Elopopsis Temporal range: Early Cenomanian to Late Turonian PreꞒ Ꞓ O S D C P T J K Pg N

Scientific classification
- Domain: Eukaryota
- Kingdom: Animalia
- Phylum: Chordata
- Class: Actinopterygii
- Order: †Crossognathiformes
- Family: †Pachyrhizodontidae
- Genus: †Elopopsis Heckel, 1856
- Type species: †Elopopsis fenzli Heckel, 1856
- Species: See text

= Elopopsis =

Extinct genus of ray-finned fishes

Elopopsis (meaning "Elops-like face") is an extinct genus of marine ray-finned fish that lived during the Late Cretaceous ( Cenomanian to Turonian) of Europe, North Africa and North America.

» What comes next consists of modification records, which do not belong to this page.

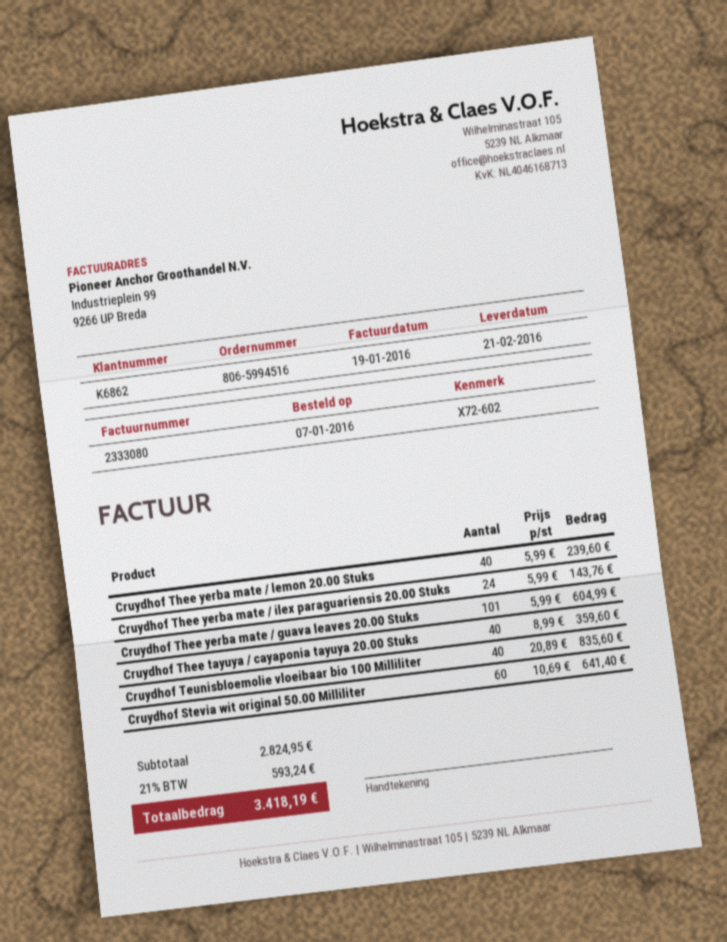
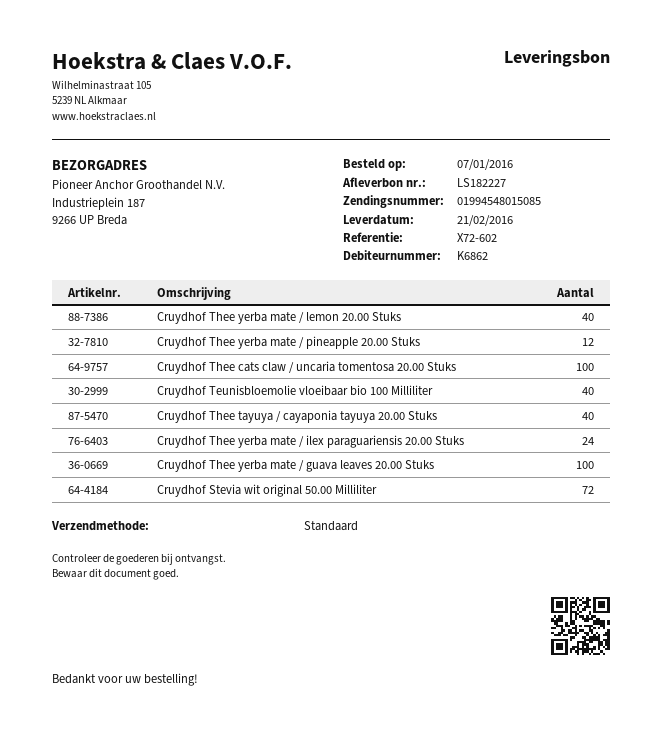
Cruydhof Thee yerba mate / guava leaves 20.00 Stuks: 101 -> 100
Cruydhof Stevia wit original 50.00 Milliliter: 60 -> 72
Cruydhof Thee yerba mate / pineapple 20.00 Stuks: none -> 12
Cruydhof Thee cats claw / uncaria tomentosa 20.00 Stuks: none -> 100

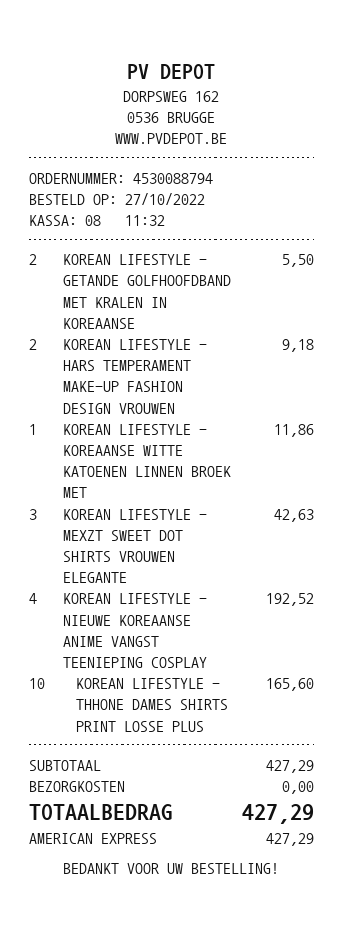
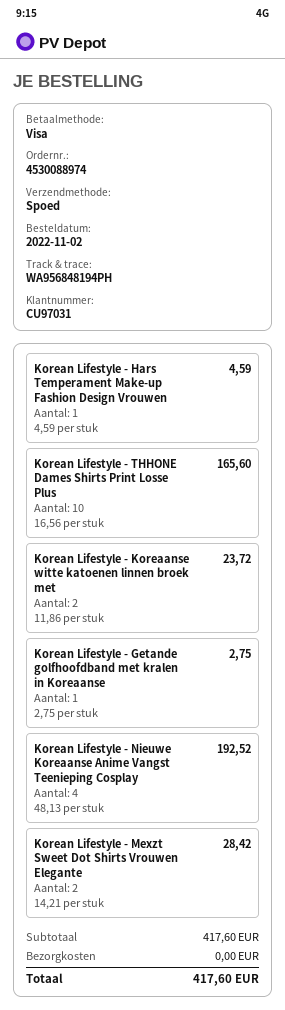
order number: 4530088794 -> 4530088974
order date: 2022-10-27 -> 2022-11-02
payment method: American Express -> Visa
KOREAN LIFESTYLE - GETANDE GOLFHOOFDBAND MET KRALEN IN KOREAANSE: 2 for 5.50 -> 1 for 2.75
KOREAN LIFESTYLE - HARS TEMPERAMENT MAKE-UP FASHION DESIGN VROUWEN: 2 for 9.18 -> 1 for 4.59
KOREAN LIFESTYLE - KOREAANSE WITTE KATOENEN LINNEN BROEK MET: 1 for 11.86 -> 2 for 23.72
KOREAN LIFESTYLE - MEXZT SWEET DOT SHIRTS VROUWEN ELEGANTE: 3 for 42.63 -> 2 for 28.42
subtotal: 427.29 -> 417.60
total: 427.29 -> 417.60

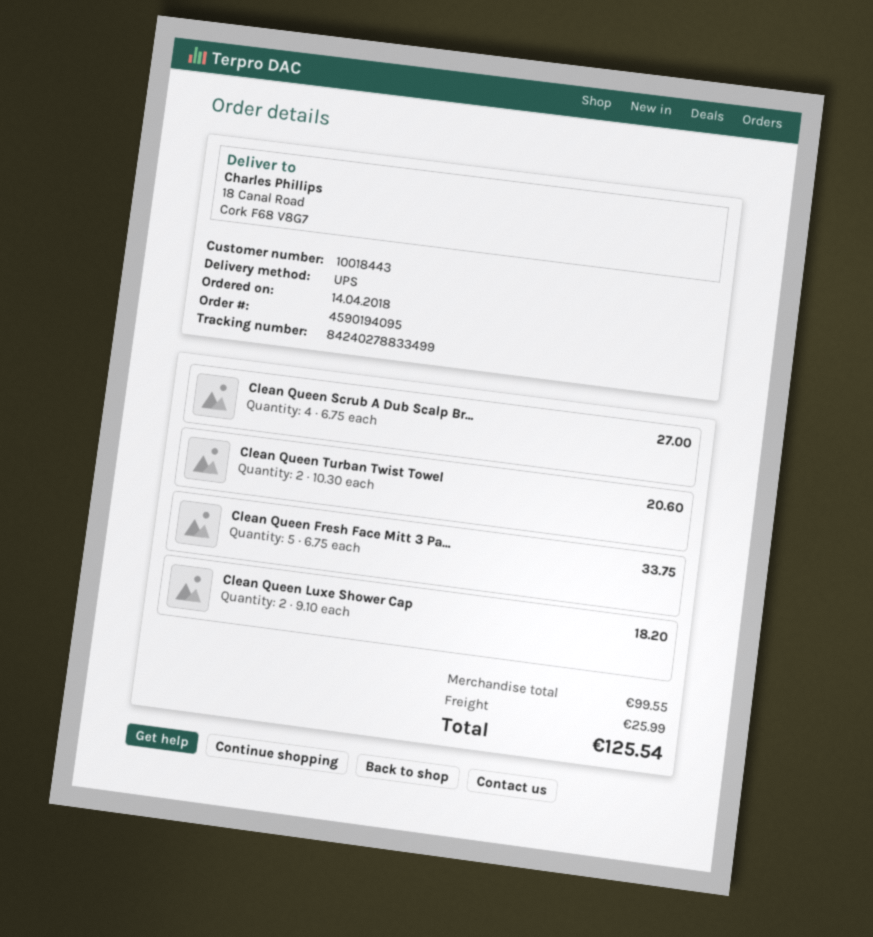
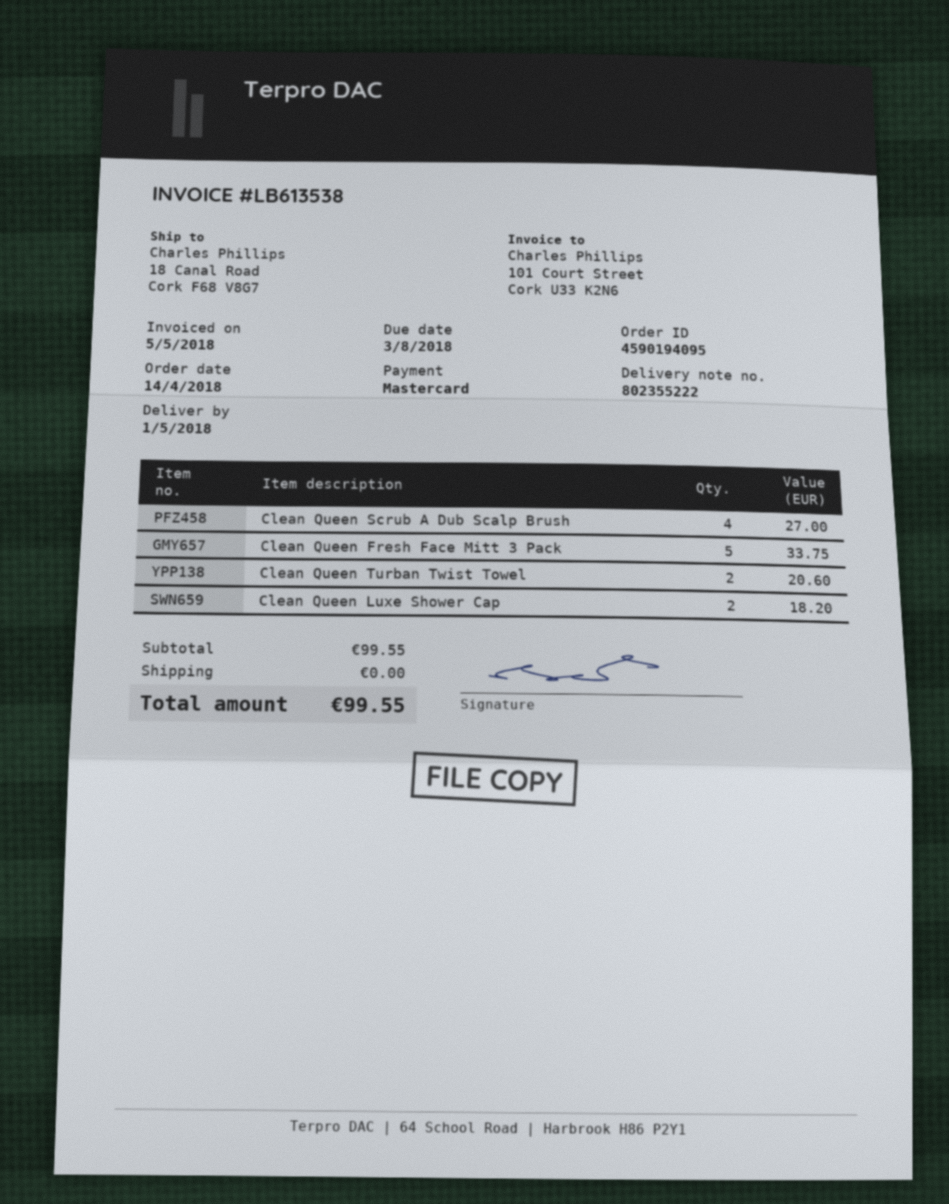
shipping: 25.99 -> 0.00
total: 125.54 -> 99.55

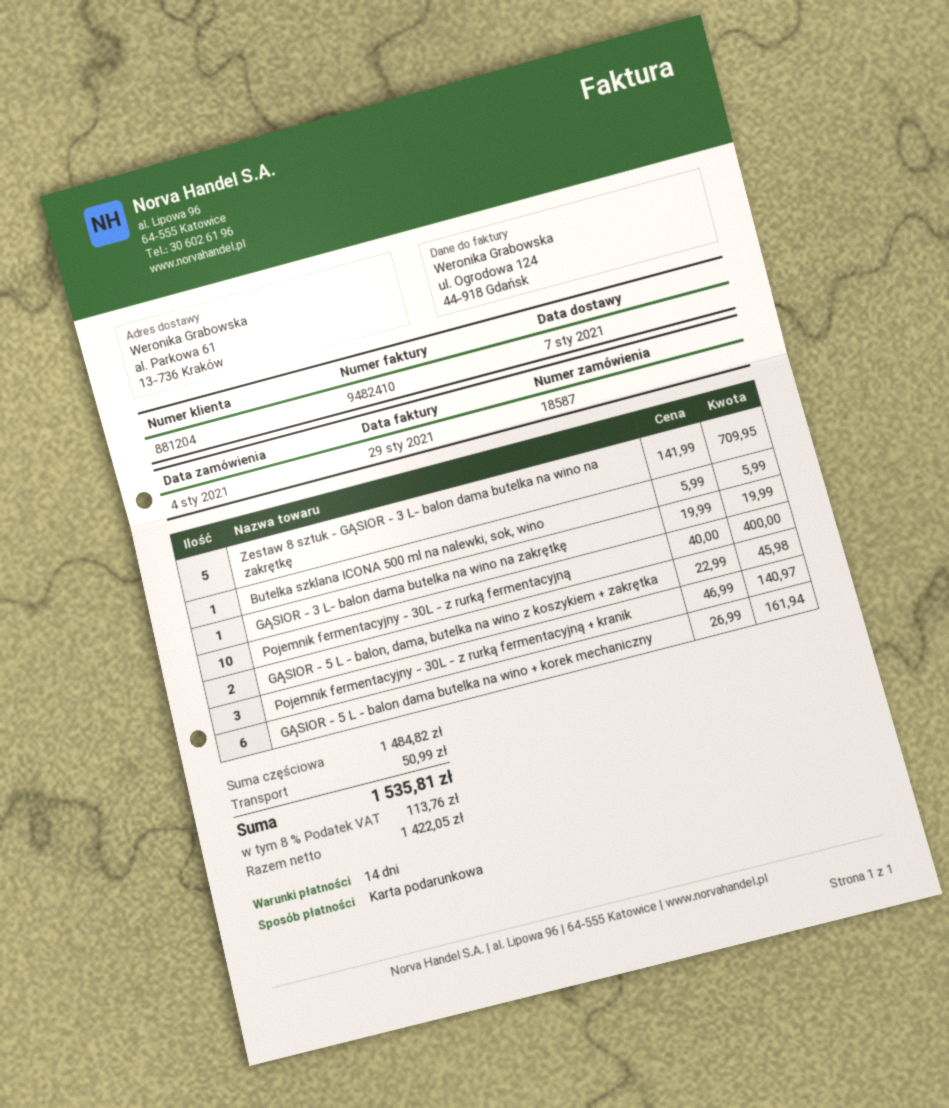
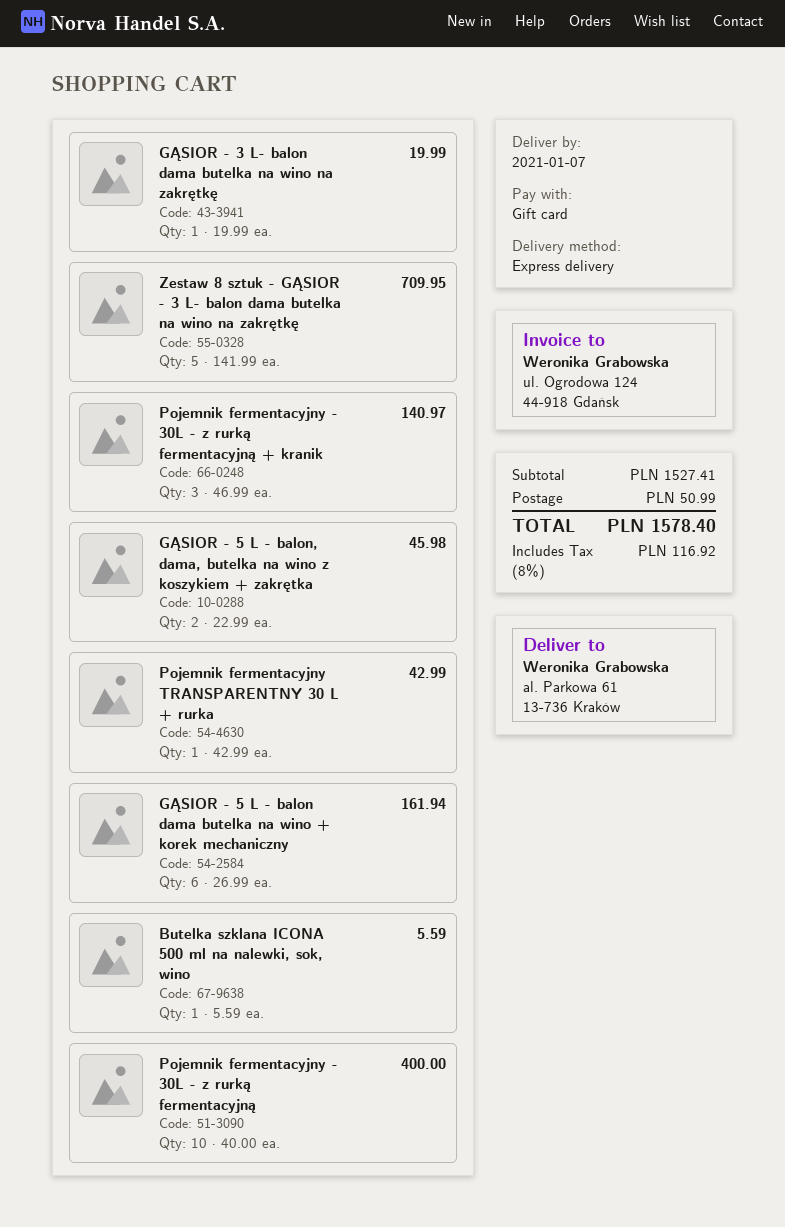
Butelka szklana ICONA 500 ml na nalewki, sok, wino: 1 x 5.99 = 5.99 -> 1 x 5.59 = 5.59
Pojemnik fermentacyjny TRANSPARENTNY 30 L + rurka: none -> 1 x 42.99 = 42.99
subtotal: 1484.82 -> 1527.41
tax: 8% = 113.76 -> 8% = 116.92
total: 1535.81 -> 1578.40

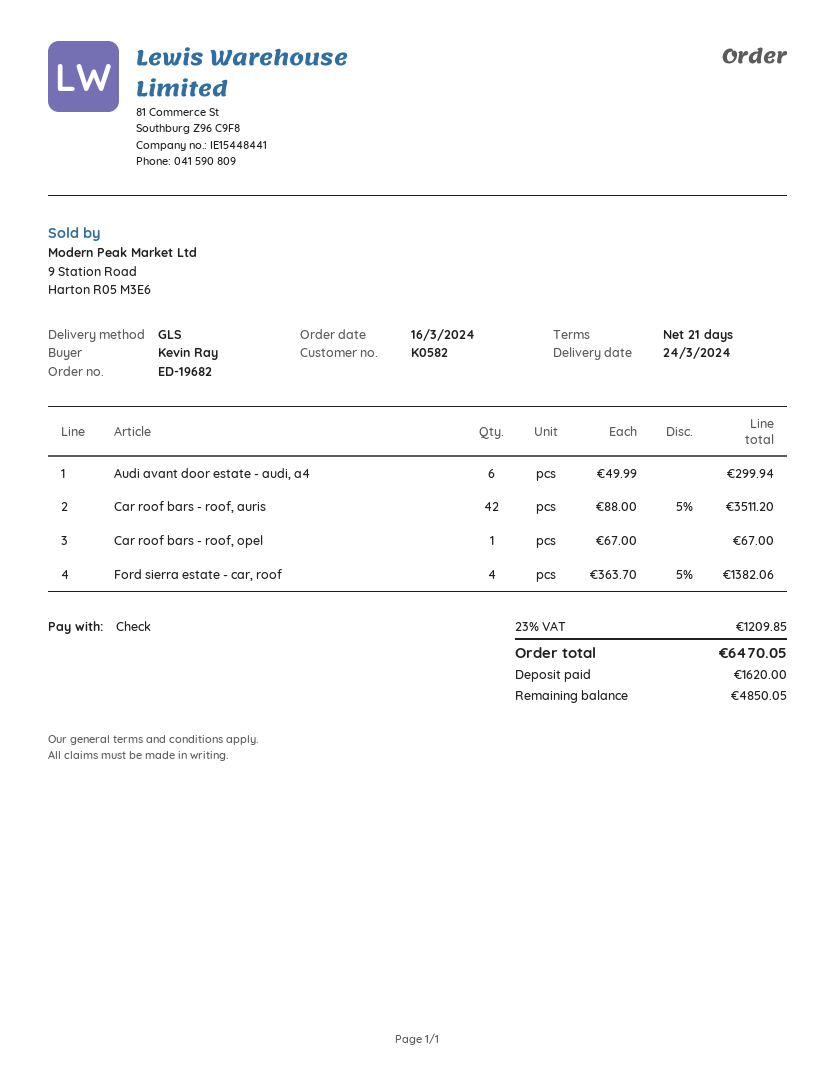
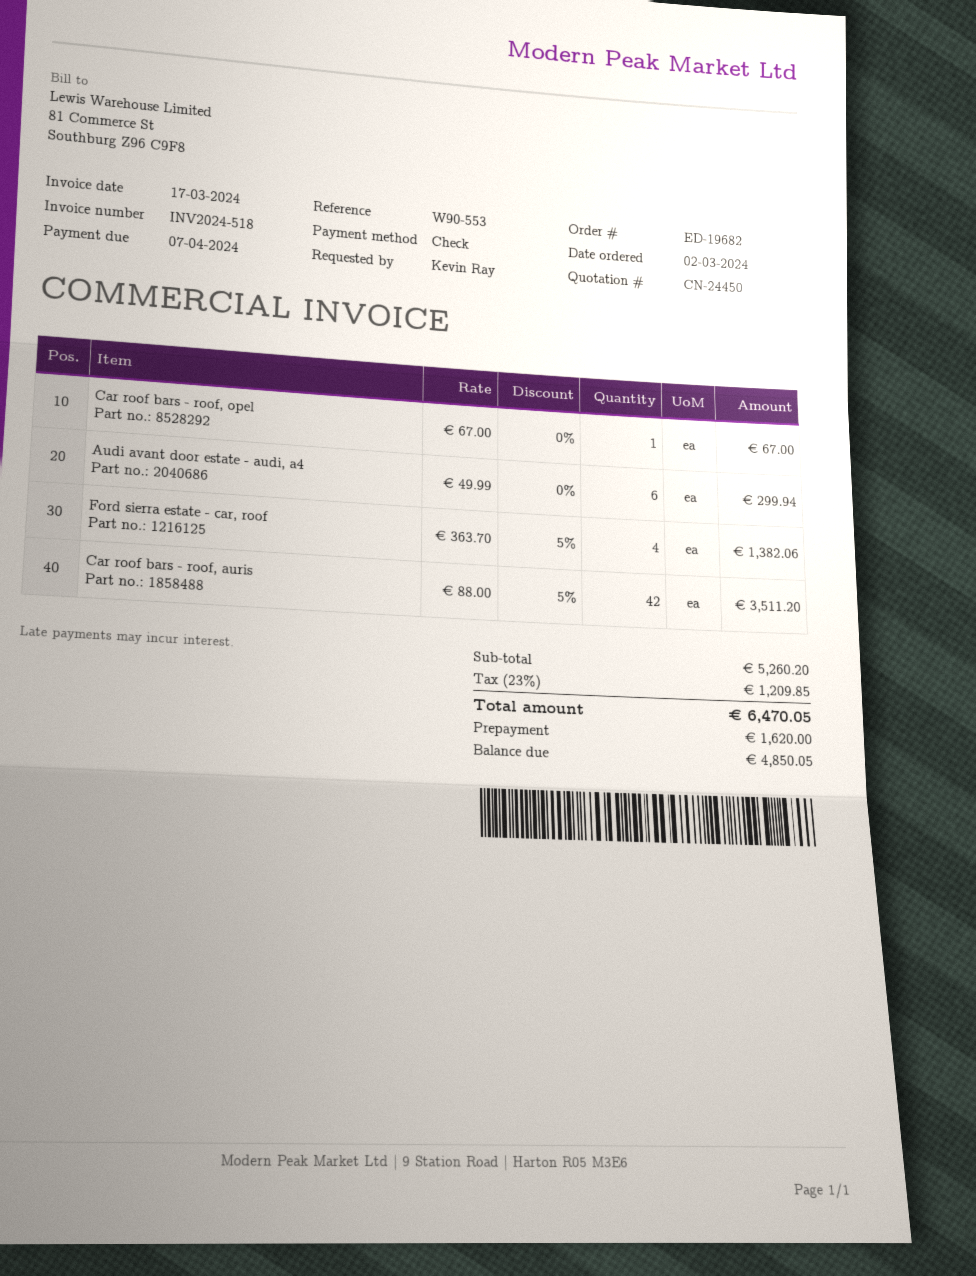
order date: 2024-03-16 -> 2024-03-02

It was a member of the Crossognathiformes, in the family Pachyrhizodontidae.

It contains the following species:'

- †E. crassus (Dixon, 1850) - early-mid Cenomanian to middle Turonian of England (English Chalk)
- †E. heckeli Reuss, 1857 - Cenomanian of the Czech Republic
- †E. fenzli Heckel, 1856 (type species) - late Cenomanian of Slovenia (Komen Limestone)
- †E. microdon Heckel, 1856 - late Cenomanian of Slovenia (Komen Limestone), Morocco (Jbel Tselfat), and Germany (Hesseltal Formation)
- †E. smithwoodwardi Bayer, 1905 - Turonian of the Czech Republic
- †E. ziegleri von der Marck, 1868 - late Turonian of Germany

Indeterminate remains referable to Elopopsis are known from the Cenomanian of Saskatchewan, Canada (Ashville Formation) and the United States (Greenhorn Limestone of Colorado, Graneros Shale of Nebraska), indicating that they inhabited the Western Interior Seaway early on. The former species "E." dentex from the Komen Limestone appears to be a specimen of Enchodus.

It was likely a predatory fish that fed on smaller fish. A well-preserved specimen of E. microdon from the Hesseltal Formation of Germany has fossilized intestinal casts.